Meta-data queries with large number of tables take quite long because of nested loop joins between
SYSTABLES and HIVETABLES for most meta-data queries. Additionally each row in SYSTABLES looks up
hive-metastore separately to determine if the table is a column table or not. Overall this
results in close to a million hive-metastore lookups for each meta-data query when there are
tables in the range of hundreds. (#1190)
[SNAP-2656] Check for underlying Attribute with joins on aggregate columns. (#1189)
(0354e8b) Fix GUI plans for CACHE QUERY SQL.
[SNAP-2630][SNAP-2625] Allow deleteFrom to work as far as the dataframe contains matching column
to key columns. Make deleteFrom API behaviour consistent for row and columns tables. (#1184)
[SNAP-2645] Making startingOffsets property optional as Spark's Streaming API takes care of that
by using committed offset or Kafka param "auto.offset.reset" if no explicit value is specified for
startingOffsets. (#1186)
(4390d58) Fixes to joinType to apply to a JOIN result.
(707c55b) Fix build and run with newer IDEA releases.

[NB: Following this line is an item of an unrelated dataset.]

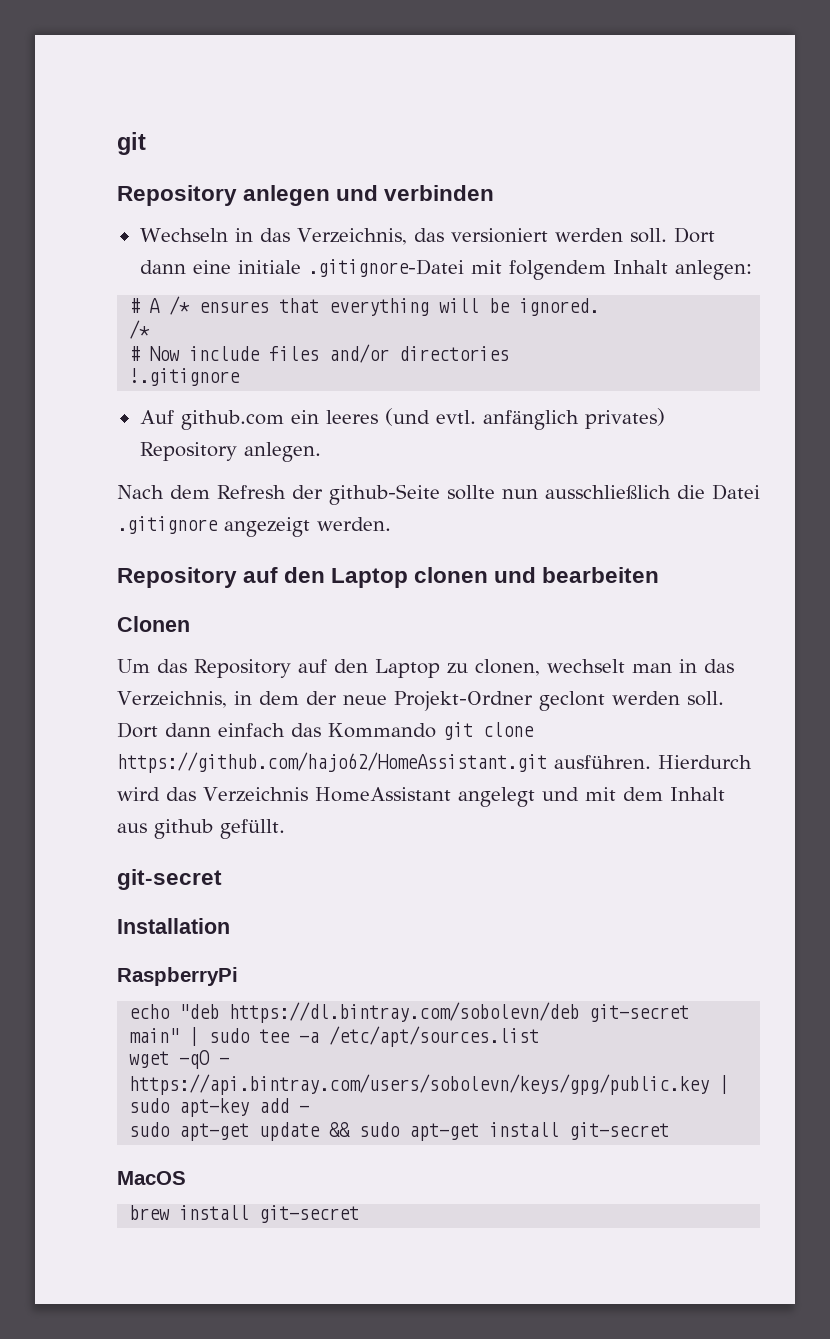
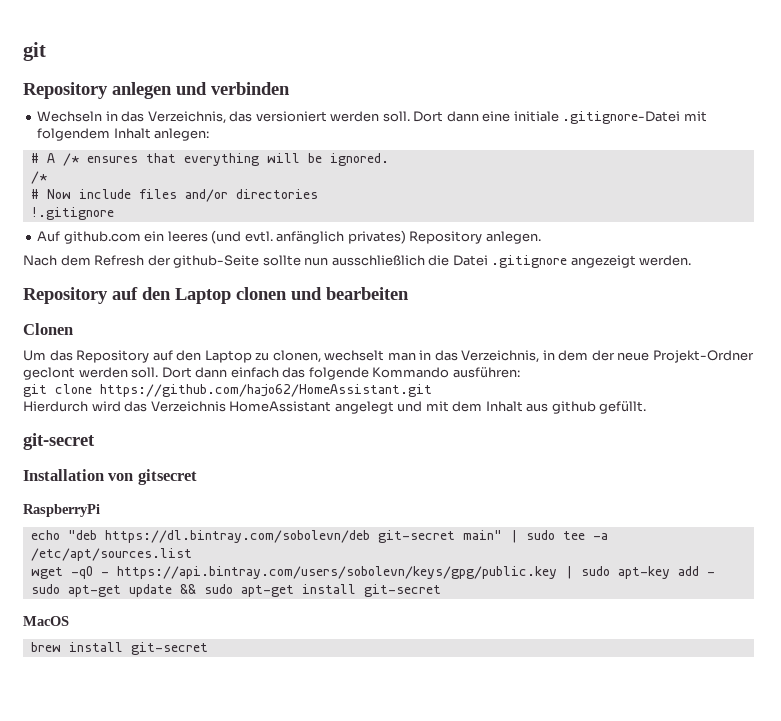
[328,723,436,738] Kommando -> [308,367,520,380] folgende Kommando ausführen: //
[554,755,651,769] ausführen. -> (432, 390) //
(230, 926) none -> [108,469,197,485] von gitsecret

(f2bcf4f) SortMergeJoinExec extension to avoid shuffle when join key columns are a superset of
child partitioning.
(0f7a01a) Fix plan-level query hints like joinType on RHS of join to be applied on the relations
rather than Join operator. Fix catalog inconsistency in row tables with CREATE TABLE .. SELECT ...
when the insert fails for some reason.
(829534a) Fix for occasional failures due to hive client disconnect.
[SNAP-2569] Support Spark's HiveServer2 in SnappyData cluster. Enable starting an embedded Spark
HiveServer2 on leads in embedded mode. The default session type has been switched to be
SnappySession though user can force Spark's hive session using a property. (#1161)
(9ad806d) Use JNA Platform support to skip agent on non-linux platforms. Also use the same to
determine 64-bit support instead of custom code. Update snappy script to include JNA jar with
launcher and gemfire-shared.
(128ad7b) Created new class for Snappy sink example instead of replacing existing structured
streaming example. (#1183)
[SNAP-2508] Make condition for replicatedTableJoin stricter while creating HashJoinExec. (#1173)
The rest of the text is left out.